The 3 key variables we will consider are:
1) Fixed Deposit Interest Rate = 3% pa
2) Interest Cost on Loan = 5% pa**
3) Inflation Rate = 5% pa**
Simple Interest is used instead of Compound Interest. All other costs are ignored.
** Note: I have intentionally made the borrowing cost to be equal to the inflation for easy understanding.
What both Peter and Richie are unaware is:
a) The Bank uses Peter’s fixed deposit of RM100,000 @ 3% pa to lend to Richie @ 5% pa for his property loan. The bank makes a profit of 2% pa for its services.
b) Peter rents a place from Richie and the rental is sufficient to pay for Richie’s monthly bank instalments.
In the Beginning
Both Peter and Richie start out with Net Worth of RM100,000. The only difference is that Richie has an asset value of RM200,000 and good debt of RM100,000.
|Peter||RM100,000in fixed deposit||–||RM100,000|
|Richie||RM200,000in property||RM100,000in good debt||RM100,000|
20 Years Later
|Ending Asset Value(post-inflation)||Ending
Net Worth (post-inflation)
|Peter||RM60,000ieRM100,000 @ (3% fixed deposit rate – 5% inflation) pa x 20 years||–||RM60,000|
|Richie||RM400,000 in propertyieRM200,000 x 5% pa x 20 years||RM0||RM400,000|
Peter gets a return of 3% pa on his fixed deposit. Using simple interest, his fixed deposit will grow to RM160,000 (ie RM100,000 x 3% pa x 20 years) in nominal terms. However with inflation running at 5% pa, he is in actual fact losing 2% pa or RM2,000 every year. Multiply by 20 years, Peter’s original RM100,000 fixed deposit is only worth RM60,000 after inflation!
On the other hand, Richie’s property appreciate by 5% pa or RM10,000 per year. Multiple by 20 years and his property doubles in value to RM400,000 thanks to inflation. Also, his liability becomes zero as his original loan (the money from Peter’s fixed deposit!) is fully settled thanks to the monthly rental income from Peter.
Notice from this highly simplified example,
Peter: by not taking risks and leaving his money in a fixed deposit will lose out BIG Time over the long run because of inflation.
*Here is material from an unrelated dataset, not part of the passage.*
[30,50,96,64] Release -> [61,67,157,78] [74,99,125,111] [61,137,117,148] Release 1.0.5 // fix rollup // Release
While “Cash may be King” in the short term, over the long run, “Cash becomes a Pauper”! Peter is not only back to square one (only happens if fixed deposit returns = inflation rate) but in fact “poorer” as his money is now worth a lot less as it has reduced buying power.
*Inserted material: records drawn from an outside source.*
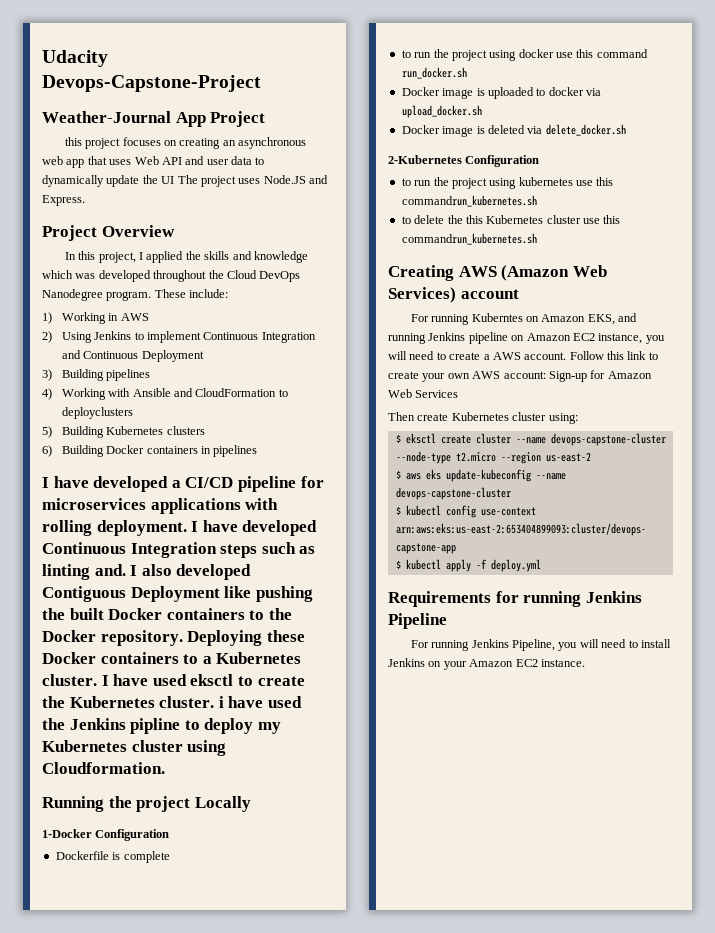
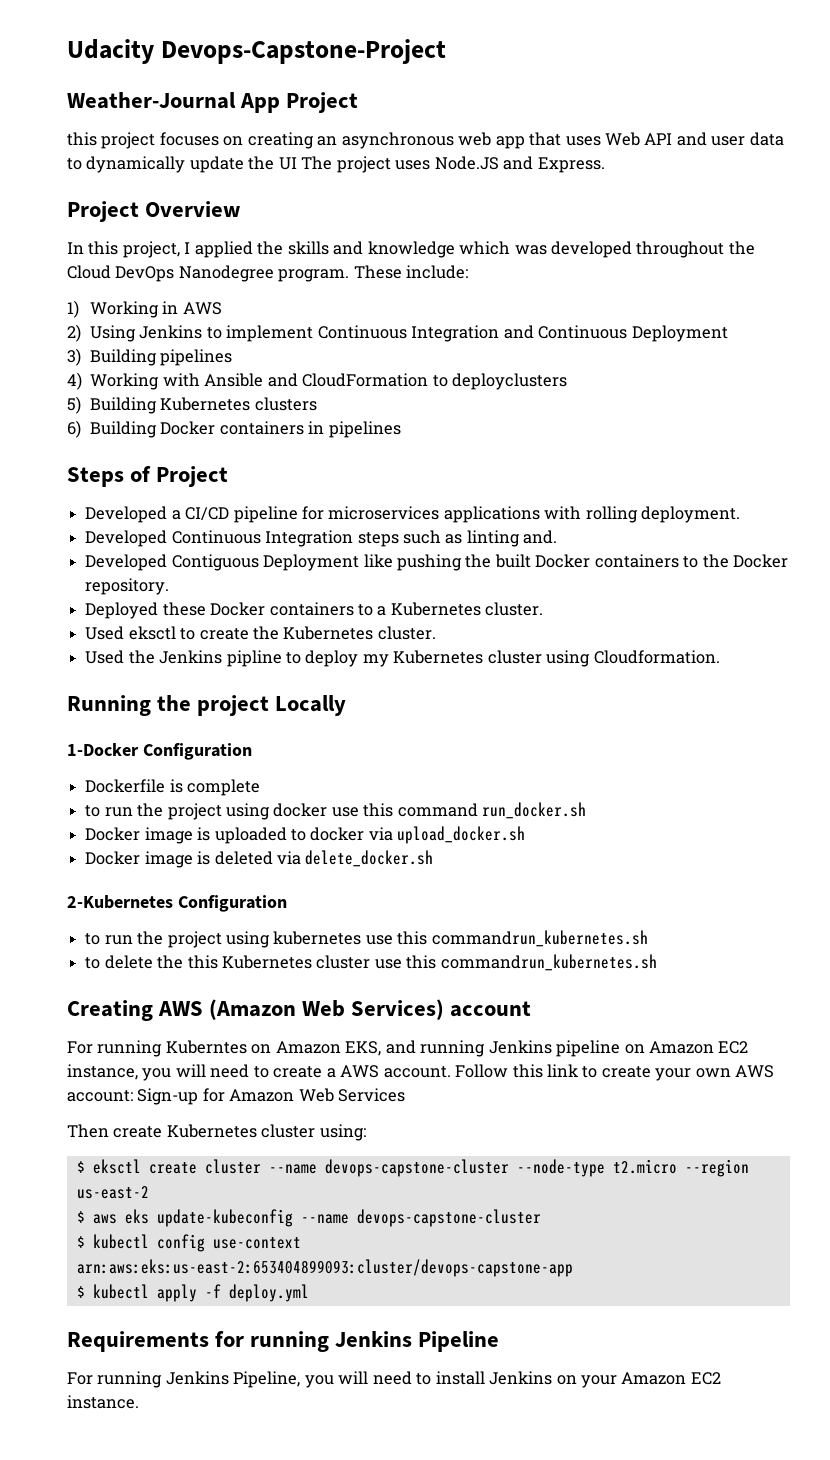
[42,476,169,492] I have developed -> [67,466,229,487] [85,506,168,523] Steps of Project // Developed
[191,520,318,536] I have developed -> [85,530,168,547] // Developed
[130,564,252,580] I also developed -> [85,554,168,571] // Developed
[187,630,263,646] Deploying -> [85,602,159,619] // Deployed
[101,674,187,686] I have used -> [85,626,125,640] // Used
[218,696,302,708] i have used -> [85,650,125,664] // Used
Richie: comes out far ahead of Peter despite his conservative nature. All he does is take a little risk by investing in a small property with a small loan of 50% for 20 years.
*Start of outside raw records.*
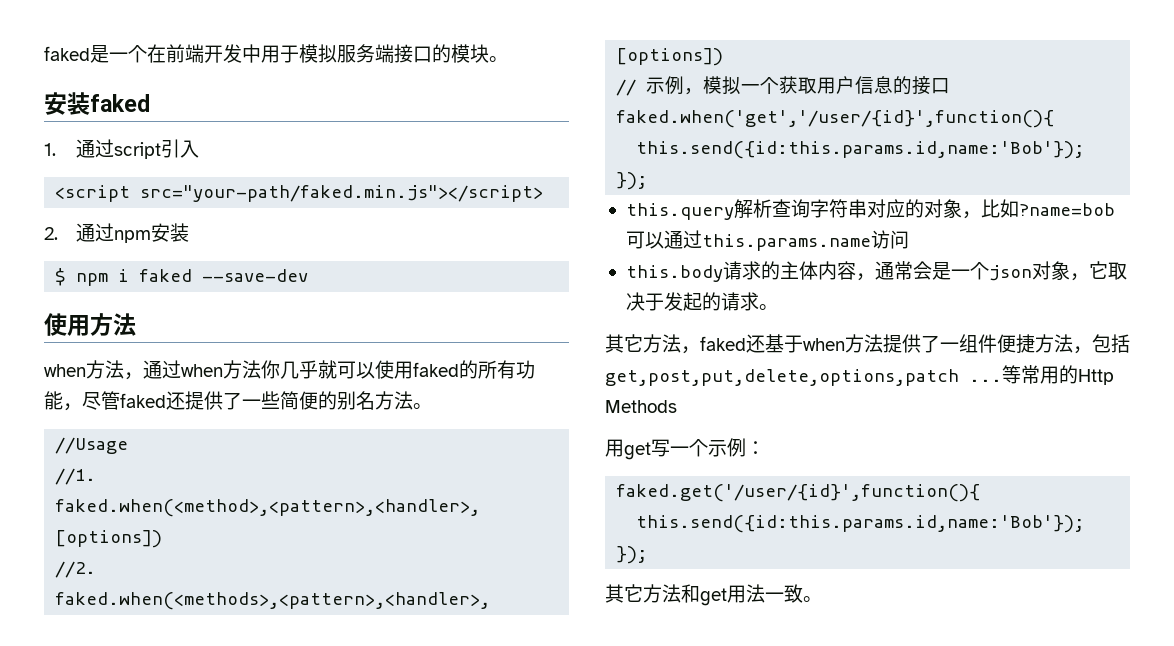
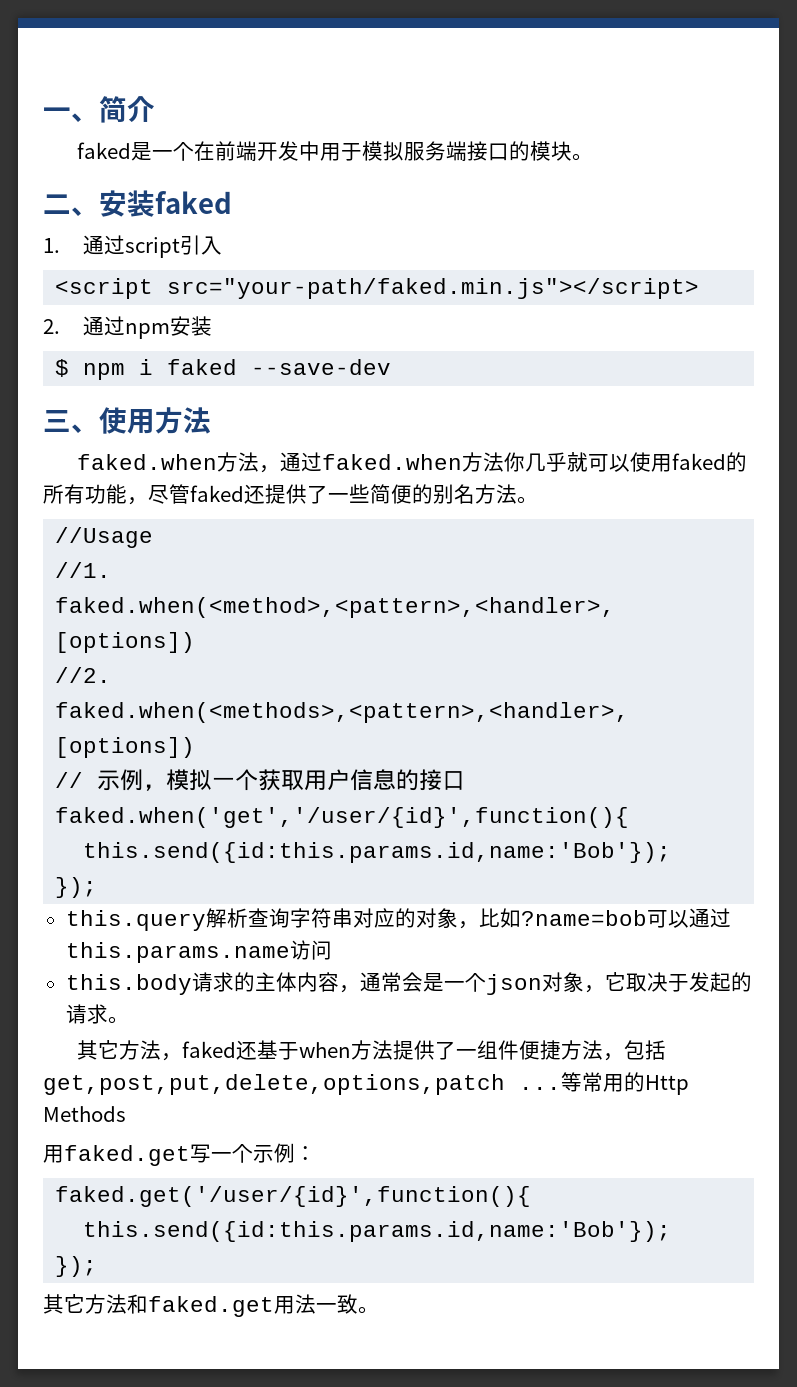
(44, 53) none -> [43,96,155,123] 一、简介 //
(508, 59) none -> [43,194,99,216] 二、
(309, 275) none -> [43,410,99,433] 三、
[44,364,86,377] when -> [77,454,218,470] faked.when
[181,364,223,377] when -> [322,454,463,470] faked.when
[624,442,651,460] get -> [64,1145,190,1166] faked.get
[700,588,727,606] get -> [148,1296,274,1317] faked.get

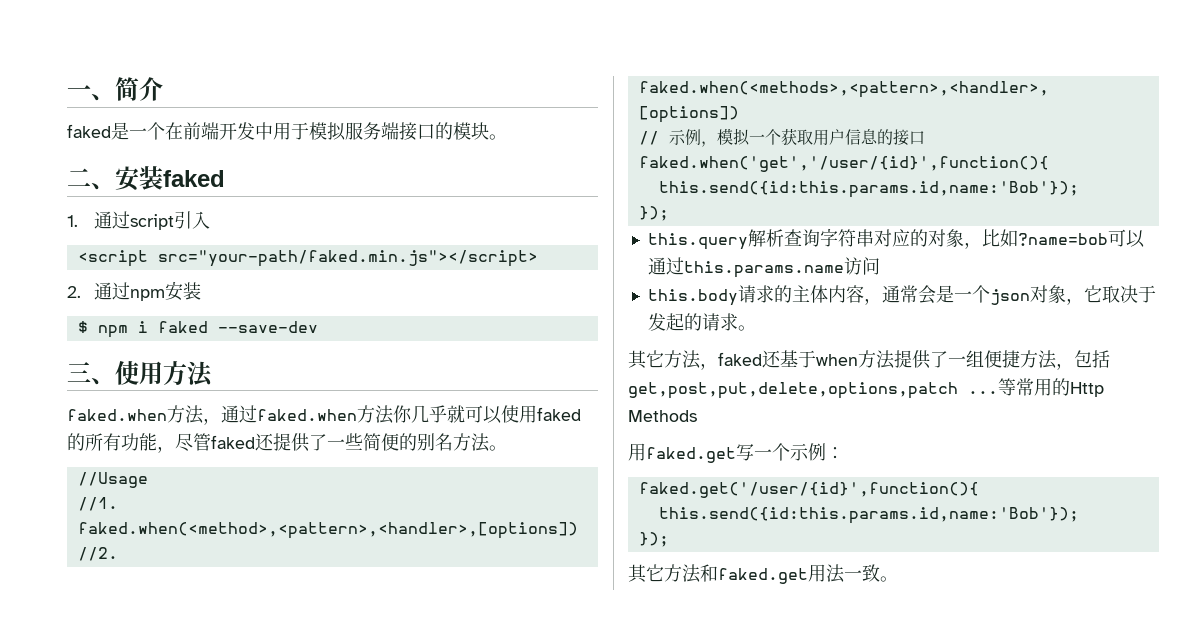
[498,1040,520,1060] 件 -> (984, 358) none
What is ironical is that Peter is helping both Richie and the Bank get Richer at his expense. In fact, Peter has indirectly lent Richie the money to buy the property that he stays in. Further Peter pays the monthly rental to Richie who then pays the bank for his loan.
At the end of the day, Peter’s loss is Richie’s gain and the above is an example of wealth redistribution in action, or how money gets transferred from the poor to the wise investor. People who do not know how to use Good Debts to their advantage will eventually end up losing their savings.
Conclusion: Don’t invest in any long term investments whose returns are lower than your family’s inflation rate. Instead, learn to invest wisely in hard assets like properties where inflation works for you, otherwise inflation will eat you up instead!